Partiti e consenso liquido: l’evanescenza delle leadership
1 Giugno 2026
La torretta confiscata alla mafia è diventata simbolo di rinascita. Dal 2004 la Torretta ha iniziato il percorso che l’ha portata attraverso vicende giudiziarie ad essere confiscata alla mafia e quindi grazie alla legge 109 del 1996 (voluta fortemente da #Libera) sul riutilizzo dei beni confiscati è stata assegnata alla cooperativa Irene che si occupa di prevenzione e contrasto della violenza di genere.
La torretta era proprietà di Giulio Campaniello legato fin dal 1999 a traffici di stupefacenti provenienti da Turchia, Olanda, Spagna, Francia e Marocco e in particolare alla cosca mafiosa dei fratelli Crisafulli attivi nel milanese tra gli anni ’80 e 2000. L’elevato tenore di vita del soggetto insospettì le forze dell’ordine che aprirono un’indagine scoprendo che utilizzando anche dei prestanome era legato a contesti criminali. La confisca effettiva del bene si ebbe nel 2007 tramite una misura di prevenzione. Nel 2022 il bene confiscato è stato affidato alla cooperativa Irene e nel 2024 è stato inaugurato e intitolato a Emanuela Loi, la giovane agente di scorta uccisa nella strage di via D’Amelio il 19 luglio del 1992.

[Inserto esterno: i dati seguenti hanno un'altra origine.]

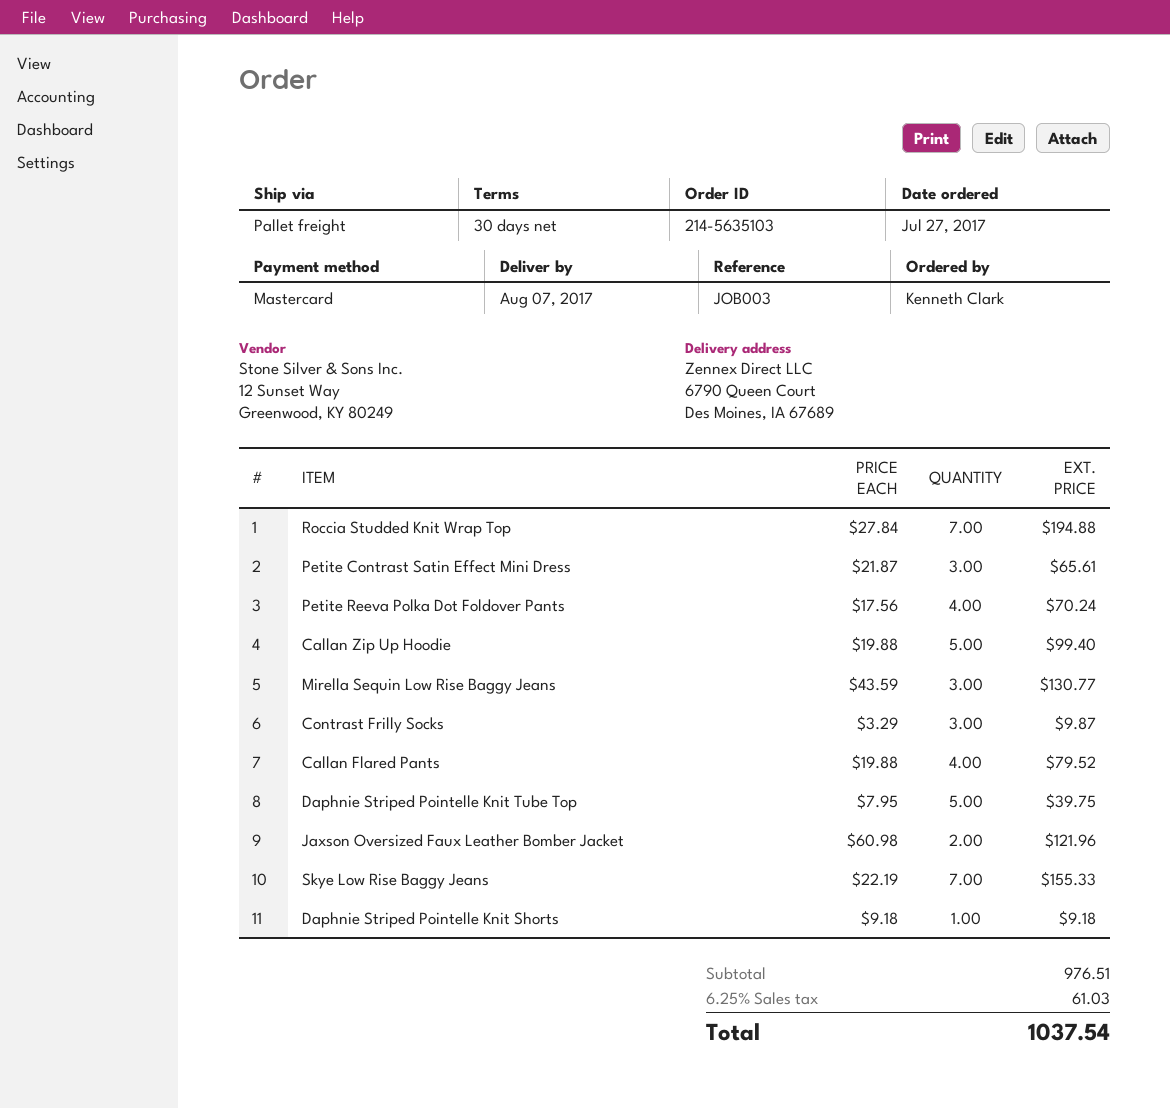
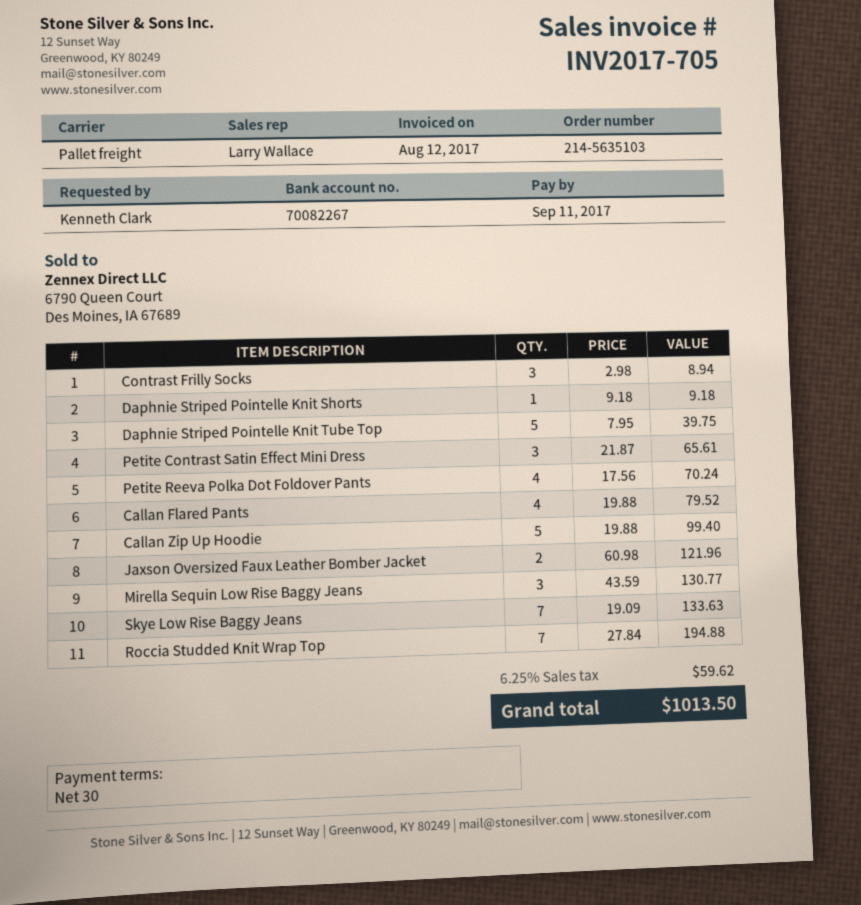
Contrast Frilly Socks: 3 x 3.29 = 9.87 -> 3 x 2.98 = 8.94
Skye Low Rise Baggy Jeans: 7 x 22.19 = 155.33 -> 7 x 19.09 = 133.63
tax: 6.25% = 61.03 -> 6.25% = 59.62
total: 1037.54 -> 1013.50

La torretta consiste di un piccolo edificio a due piani risalente alla fine dell’Ottocento facente parte del palazzo Ambrosini.
Intervista a Chiara Zanetta della Cooperativa Irene di Borgomanero
Chiara Zanetta: “ La cooperativa Irene che è essenzialmente un centro antiviolenza è attiva da circa 6 anni, era inizialmente ubicata in un altro immobile, per un periodo non avevamo un luogo fisico dove stare, poi abbiamo notato il bando del Comune di questo bene confiscato e abbiamo fatto domanda: dopo tutto l’iter di selezione e certificazione abbiamo ottenuto la possibilità di lavorarci (effettivamente siamo lì dal 2024) per le nostre attività volte all’aiuto delle donne vittime di violenza e alla prevenzione delle discriminazioni di genere.”
Quali attività svolgete?
“In primo luogo, aiutiamo in collaborazione con il Comune, i Carabinieri, l’Ospedale, le donne vittime di violenza al reinserimento in società nel cercare una casa, una sicurezza un lavoro: è di recente la telefonata di una ragazza che ha denunciato al nostro centro le avance inopportune ricevute durante un colloquio di lavoro; quindi, cerchiamo di prevenire la violenza di genere facendo attività nelle scuole: è davvero molto importante parlare coi giovani.
Una cosa di cui siamo particolarmente grate e che riscontriamo molta vicinanza dalla gente che generalmente tende a supportarci. C’è ancora molta strada da fare ma sapere che la comunità ci sostiene ci dà speranza”.